NeurIPS 2019
Sun Dec 8th through Sat the 14th, 2019 at Vancouver Convention Center
Paper ID: 691 Non-Asymptotic Gap-Dependent Regret Bounds for Tabular MDPs

### Reviewer 1

This work gives a gap-dependent regret analysis for tabular MDPs. Since most recent works concentrate on the minimax regret bounds of MDPs, it is important but hard to analysis the problem-dependent performance of algorithms. I think this work gives one step for this analysis. The final result involving the sub-optimal gaps is also natural. The paper is clearly written and easy to read. Further, the definition of $gap(x, a)$ seems to be strange for me. For finite-horizon MDPs, it is possible that $x$ has different optimal action at different $h$. Is it possible that there exists a worst case where the $gap(x,a)=0$ for all $x,a$? If so, what will the regret like? The work is organized in a clear way, although there are many notations. ----- The feedback responds to my questions.

### Reviewer 2

This paper provides with a theoretical analysis of optimistic algorithms in the setting of episodic MDPs. The authors provide with a problem-dependent and gap-dependent log(T) regret bound which is a finite-time bound, that unlike previous bounds does not take into account other problem properties such as diameter or mixing times. The paper includes several theoretical results, and introduces a novel 'clipping' trick used to prove the bounds. I found the paper interesting, however, it is constructed in a way which is hard to follow and not very readable. First, many concepts are referred to before they are defined (for instance, the notion of optimistic algorithms). Furthermore, the paper is packed with notations and it is very difficult to keep track of all of them, it might be useful to remind the notations when they are used in some critical places in the paper. Lastly, I found that intuition is very lacking in the paper. Many technical details are provided but not much intuition regarding the analysis, why is it possible to use the clipping trick and why with the specific clipping threshold that is given, etc. I believe the contributions of this work are important and relevant for the community, and the novelty in analysis can be used in future research in the field, however, I feel that an improvement of the presentation, by adding some intuition, defining the concepts and notations before they are referred to, and clear explanations of the steps to get the bound, will significantly improve the readability of this paper.

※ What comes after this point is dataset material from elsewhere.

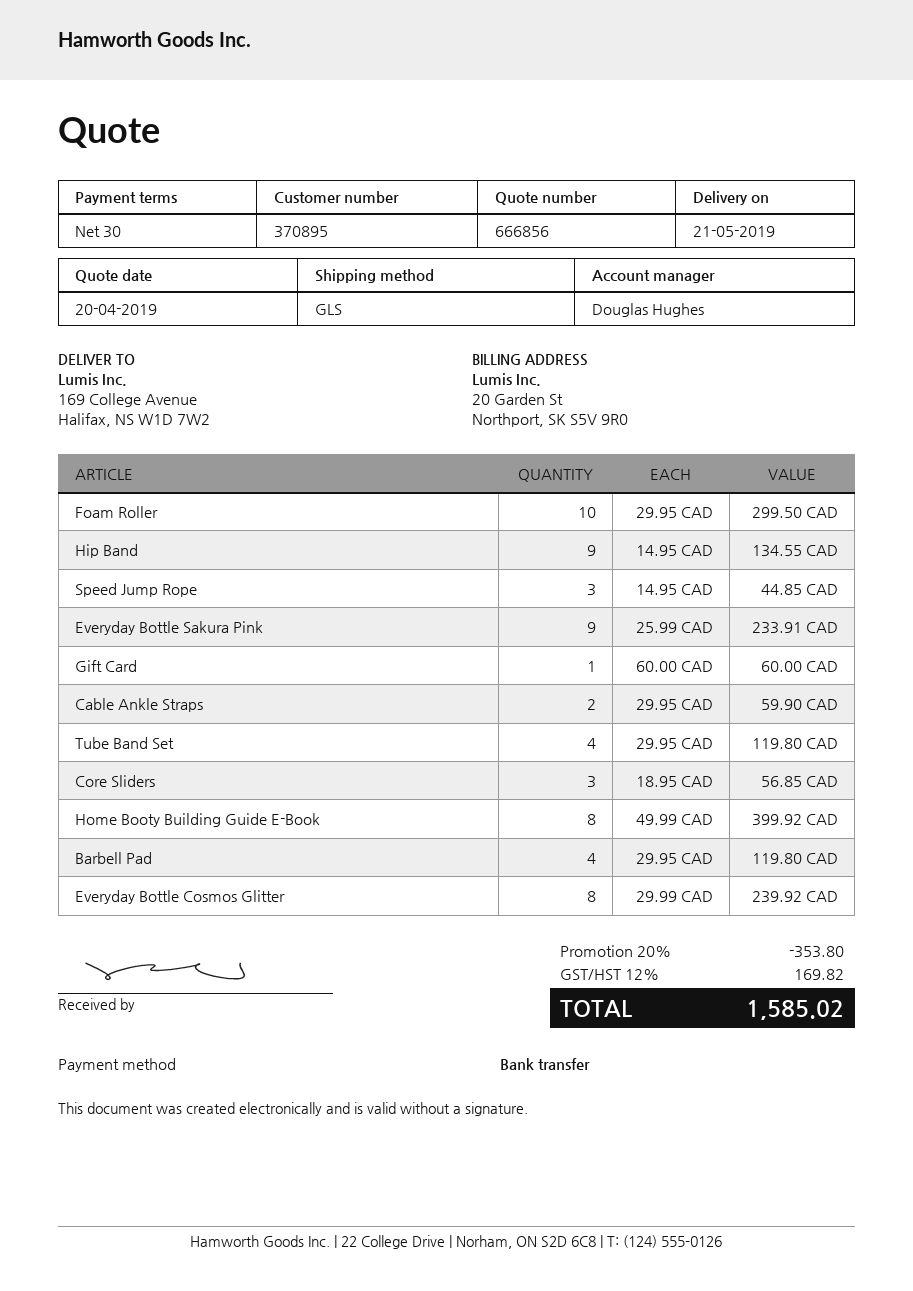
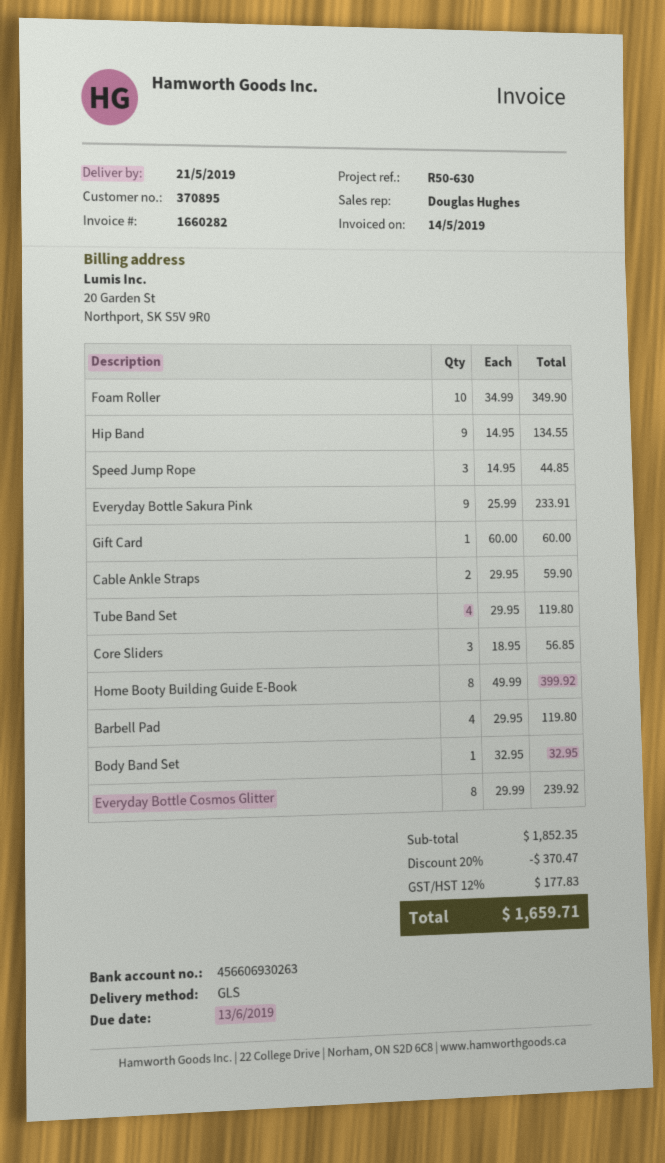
Foam Roller: 10 x 29.95 = 299.50 -> 10 x 34.99 = 349.90
Body Band Set: none -> 1 x 32.95 = 32.95
discount: 20% = 353.80 -> 20% = 370.47
tax: 12% = 169.82 -> 12% = 177.83
total: 1585.02 -> 1659.71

General comments: line 97 - what does 'average reward of \pi_*' mean? Average over what? Is it an average over states? Do you mean the average return or average over immediate reward? line 168 - You are noting that the regret is bounded by KH = T. It is not clear why is this true without assuming any assumptions on the reward distributions.. if rewards are not bounded, this is not necessarily true. line 200 - you define gap_h - for what h is this defined? all h? Technical comments: line 39 - 'worse-cast' should be 'worst-case' line 100 = 'stage' should be 'state' line 110 - 'upper bounds' should be 'lower bounds' line 228 - 'futher' should be 'further' line 311 - 'that that' - remove one 'that' --Added after author feedback-- I have read the authors' feedback. Given that they will reorganize the paper to improve readability and clarity, and lighten the notation overhead, I vote for an accept.